**Dataset records:**
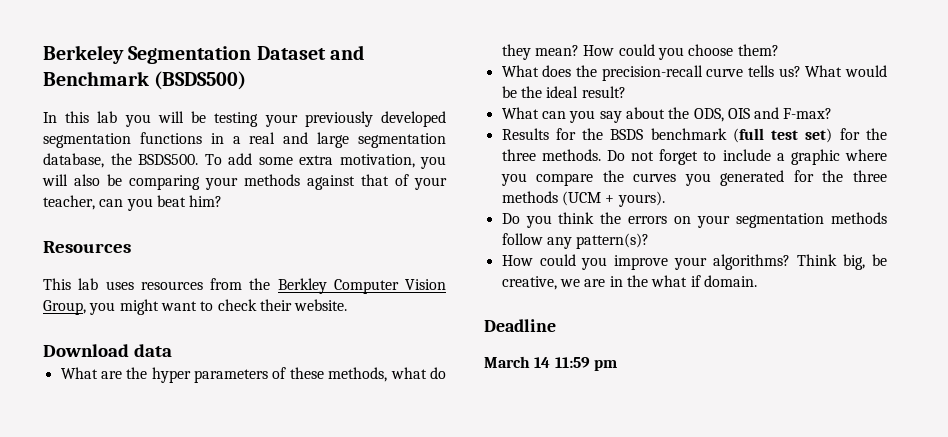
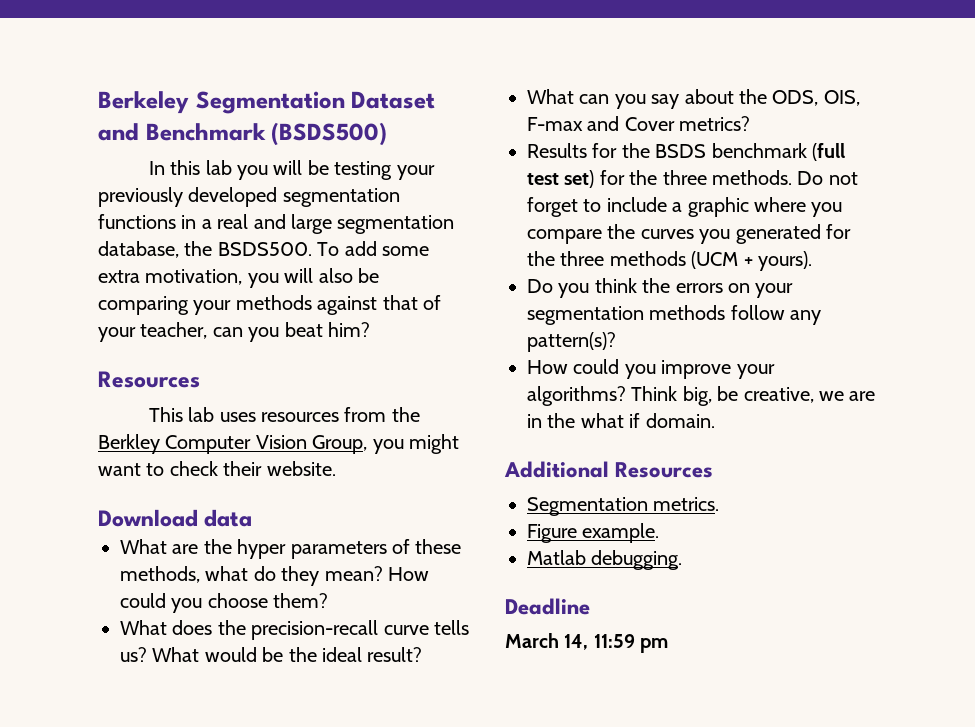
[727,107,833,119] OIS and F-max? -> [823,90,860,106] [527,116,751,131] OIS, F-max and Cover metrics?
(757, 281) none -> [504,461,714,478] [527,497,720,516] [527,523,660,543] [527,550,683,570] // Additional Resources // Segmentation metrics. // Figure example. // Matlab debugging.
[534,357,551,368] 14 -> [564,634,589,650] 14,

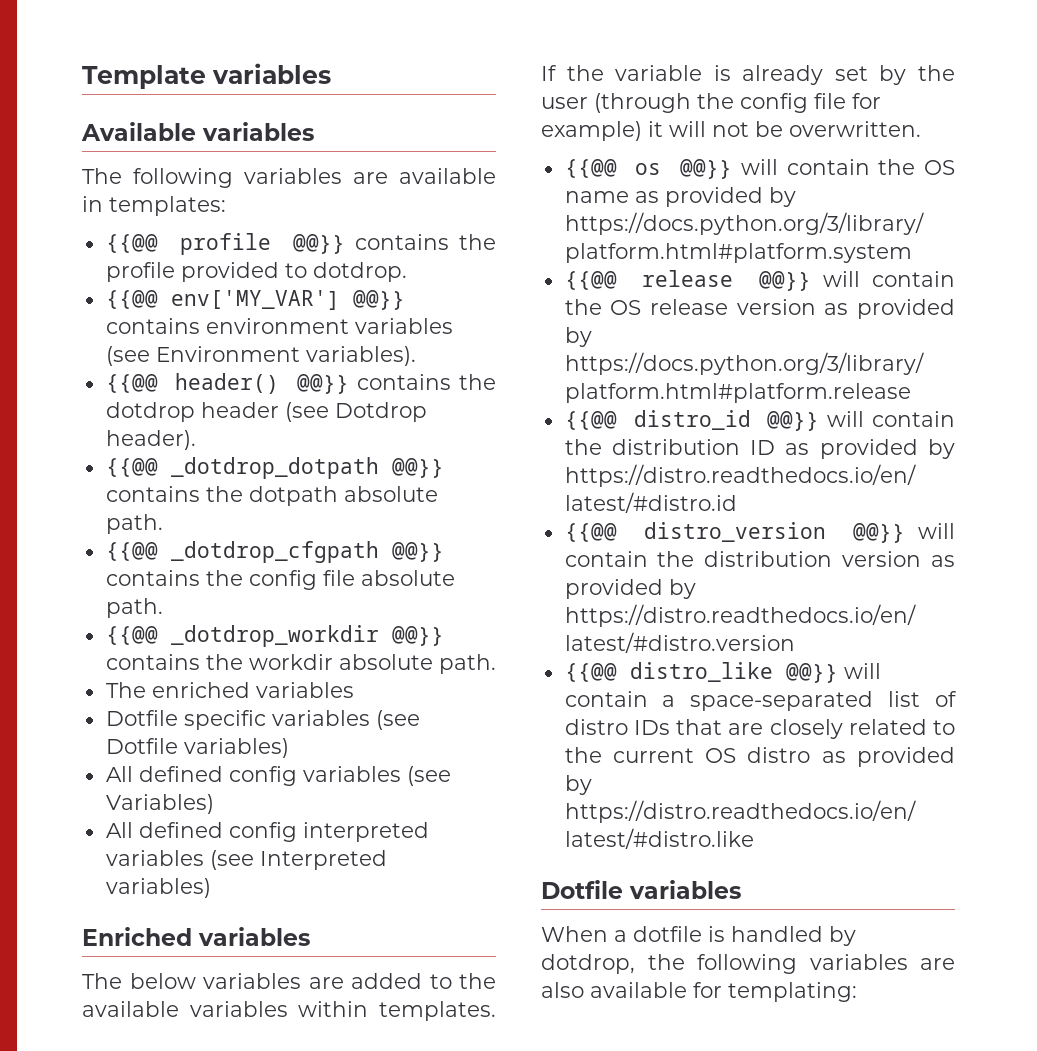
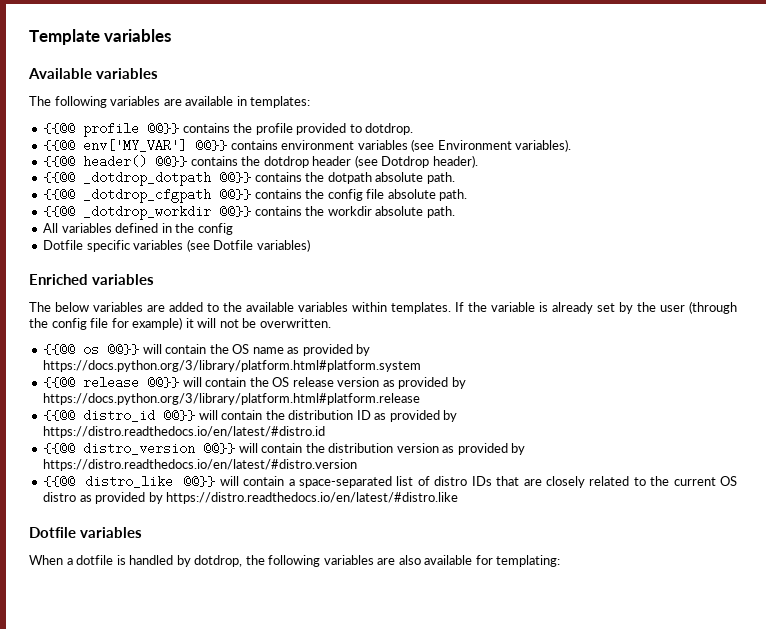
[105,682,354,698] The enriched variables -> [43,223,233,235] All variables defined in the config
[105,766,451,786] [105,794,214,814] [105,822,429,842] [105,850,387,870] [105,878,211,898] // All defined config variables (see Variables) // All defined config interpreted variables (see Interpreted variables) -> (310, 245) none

**Requirement:** Your copy should hold every record word for word and none of the pictures.

**Exercise solution:**
[727,107,833,119] OIS and F-max? -> [823,90,860,106] [527,116,751,131] OIS, F-max and Cover metrics?
(757, 281) none -> [504,461,714,478] [527,497,720,516] [527,523,660,543] [527,550,683,570] // Additional Resources // Segmentation metrics. // Figure example. // Matlab debugging.
[534,357,551,368] 14 -> [564,634,589,650] 14,

[105,682,354,698] The enriched variables -> [43,223,233,235] All variables defined in the config
[105,766,451,786] [105,794,214,814] [105,822,429,842] [105,850,387,870] [105,878,211,898] // All defined config variables (see Variables) // All defined config interpreted variables (see Interpreted variables) -> (310, 245) none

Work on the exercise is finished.